Hedenström’s picture was taken just two days after the Continuation War began. According to Jouko, it is possible that the camouflage had been erected to cover troops moving toward the front line before the conflict. “The Finnish offensive in this sector was initially very quick,” he says. “However, after initial progress the operations slowed down.”

Finland’s war against its old enemy was successful as long as Germany’s was. In September 1944, while the Third Reich was disintegrating, Helsinki surrendered to Moscow. Hedenström immediately returned to work and took a series of pictures that remain iconic in Finnish history. His most memorable is probably one from November 1945, when Finnish leadership was facing war-responsibilities trials in Helsinki. Photography was forbidden in the court, but he knew how to move in the halls of power: He reached a library overlooking the courtroom, made a hole in the cardboard wall panel with his knife, and captured the only photo ever taken of the trial.
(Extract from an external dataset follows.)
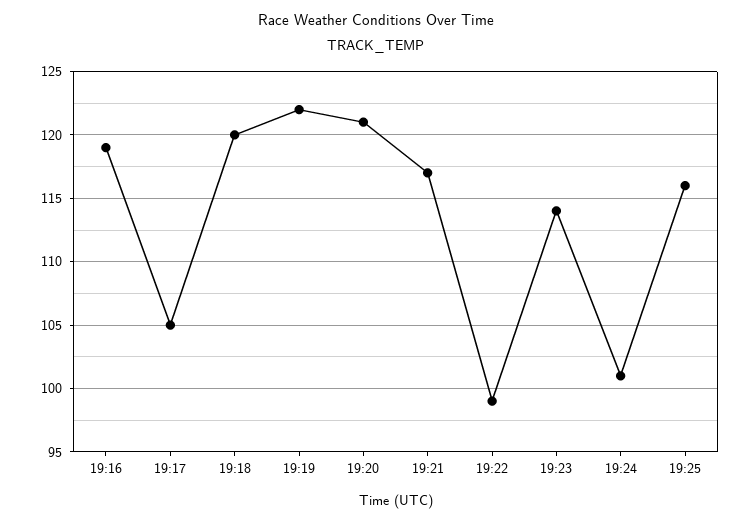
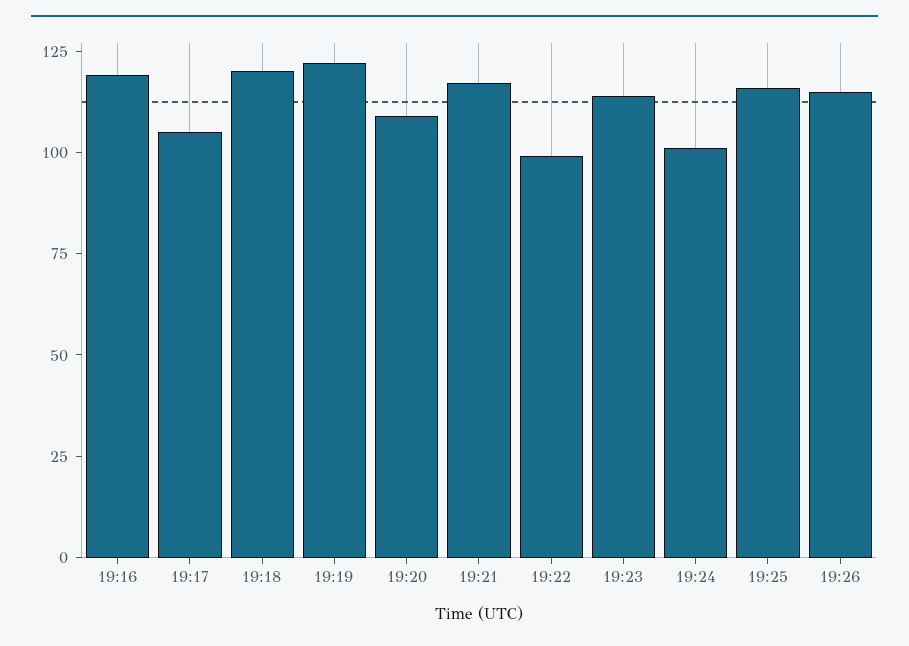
19:20: 121 -> 110
19:26: none -> 115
Osvald Hedenström's surreptitious photo of the Finnish war responsibility trials.
Osvald Hedenström’s surreptitious photo of the Finnish war responsibility trials. Osvald Hedenström/Wikimedia/Public domain

“The prosecution of wartime government officials was the first step of a long self-analysis for Finland,” says Meinander. “The official version was that Finland was fighting its ‘separate’ war, and that Germany was not an ally. Only in the 1970s and the 1980s that historians started to acknowledge that it was an alliance de facto.”

After the war, Hedenström returned to his family and his brilliant career. “In 1986, at the age of 73,” writes Jorma Blomqvist in his biography, “he bought a spacious flat in (…) Spain. Every autumn and spring since then, he and his wife Elisabeth have warmed their aging bones in the Mediterranean, enjoying the blue sea and watching the sun setting behind the mountains.”